__EXERCISE OBJECTIVE__
What you return must be the data below, word for word, without any images.

__AVAILABLE DATA__
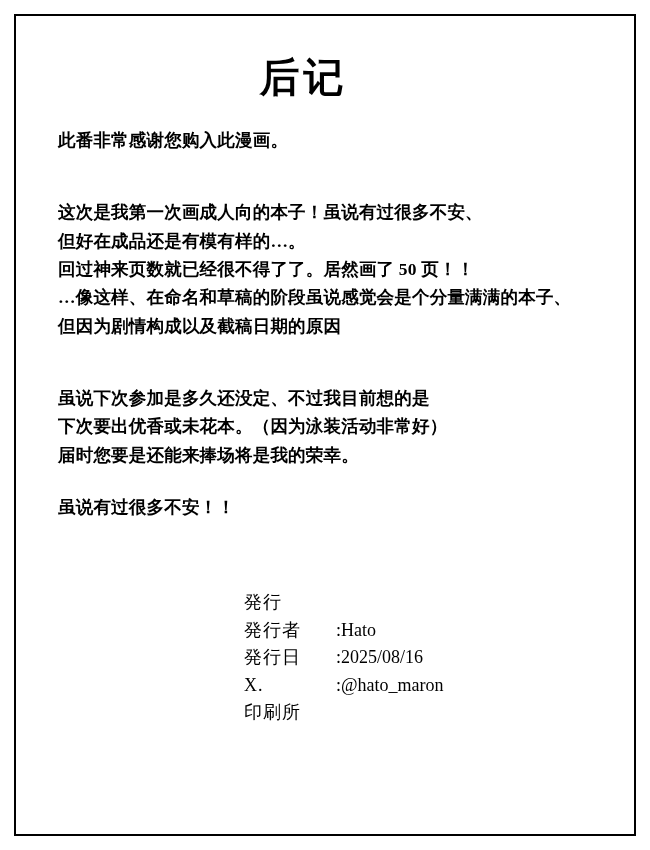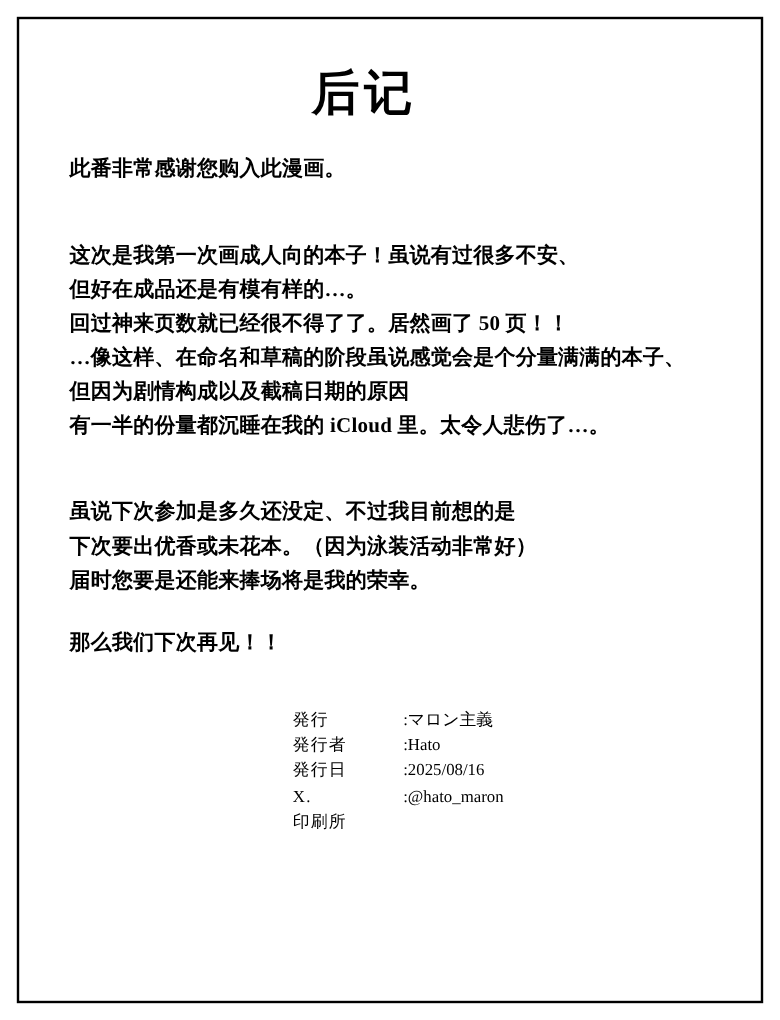--- a/index.html
+++ b/index.html
@@ -56,23 +56,23 @@
     letter-spacing: 0.2px;
   }
   .para .line {
     display: block;
     white-space: pre;
   }
   .gap-lg { height: 44px; }
   .gap-sm { height: 24px; }
 
   .colophon {
-    margin-top: 40px;
+    margin-top: 68px;
     padding-left: 186px;
-    font-size: 14px;
+    font-size: 18px;
     line-height: 1.52;
   }
   .colo-row {
     display: flex;
     align-items: baseline;
     white-space: pre;
   }
   .colo-label {
     width: 92px;
     flex: 0 0 92px;
@@ -96,41 +96,39 @@
     </div>
 
     <div class="gap-lg"></div>
 
     <div class="para">
       <span class="line">这次是我第一次画成人向的本子！虽说有过很多不安、</span>
       <span class="line">但好在成品还是有模有样的…。</span>
       <span class="line">回过神来页数就已经很不得了了。居然画了 50 页！！</span>
       <span class="line">…像这样、在命名和草稿的阶段虽说感觉会是个分量满满的本子、</span>
       <span class="line">但因为剧情构成以及截稿日期的原因</span>
-      <span class="line">有一半的份量都沉睡在我的 iCloud 里。太令人悲伤了…。</span>
     </div>
 
     <div class="gap-lg"></div>
 
     <div class="para">
       <span class="line">虽说下次参加是多久还没定、不过我目前想的是</span>
       <span class="line">下次要出优香或未花本。（因为泳装活动非常好）</span>
       <span class="line">届时您要是还能来捧场将是我的荣幸。</span>
     </div>
 
     <div class="gap-sm"></div>
 
     <div class="para">
-      <span class="line">那么我们下次再见！！</span>
+      <span class="line">虽说有过很多不安！！</span>
     </div>
 
     <div class="colophon">
       <div class="colo-row">
         <span class="colo-label">発行</span>
-        <span class="colo-value">:マロン主義</span>
       </div>
       <div class="colo-row">
         <span class="colo-label">発行者</span>
         <span class="colo-value">:Hato</span>
       </div>
       <div class="colo-row">
         <span class="colo-label">発行日</span>
         <span class="colo-value">:2025/08/16</span>
       </div>
       <div class="colo-row">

__COMPLETED EXERCISE__
--- a/index.html
+++ b/index.html
@@ -56,23 +56,23 @@
     letter-spacing: 0.2px;
   }
   .para .line {
     display: block;
     white-space: pre;
   }
   .gap-lg { height: 44px; }
   .gap-sm { height: 24px; }
 
   .colophon {
-    margin-top: 40px;
+    margin-top: 68px;
     padding-left: 186px;
-    font-size: 14px;
+    font-size: 18px;
     line-height: 1.52;
   }
   .colo-row {
     display: flex;
     align-items: baseline;
     white-space: pre;
   }
   .colo-label {
     width: 92px;
     flex: 0 0 92px;
@@ -96,41 +96,39 @@
     </div>
 
     <div class="gap-lg"></div>
 
     <div class="para">
       <span class="line">这次是我第一次画成人向的本子！虽说有过很多不安、</span>
       <span class="line">但好在成品还是有模有样的…。</span>
       <span class="line">回过神来页数就已经很不得了了。居然画了 50 页！！</span>
       <span class="line">…像这样、在命名和草稿的阶段虽说感觉会是个分量满满的本子、</span>
       <span class="line">但因为剧情构成以及截稿日期的原因</span>
-      <span class="line">有一半的份量都沉睡在我的 iCloud 里。太令人悲伤了…。</span>
     </div>
 
     <div class="gap-lg"></div>
 
     <div class="para">
       <span class="line">虽说下次参加是多久还没定、不过我目前想的是</span>
       <span class="line">下次要出优香或未花本。（因为泳装活动非常好）</span>
       <span class="line">届时您要是还能来捧场将是我的荣幸。</span>
     </div>
 
     <div class="gap-sm"></div>
 
     <div class="para">
-      <span class="line">那么我们下次再见！！</span>
+      <span class="line">虽说有过很多不安！！</span>
     </div>
 
     <div class="colophon">
       <div class="colo-row">
         <span class="colo-label">発行</span>
-        <span class="colo-value">:マロン主義</span>
       </div>
       <div class="colo-row">
         <span class="colo-label">発行者</span>
         <span class="colo-value">:Hato</span>
       </div>
       <div class="colo-row">
         <span class="colo-label">発行日</span>
         <span class="colo-value">:2025/08/16</span>
       </div>
       <div class="colo-row">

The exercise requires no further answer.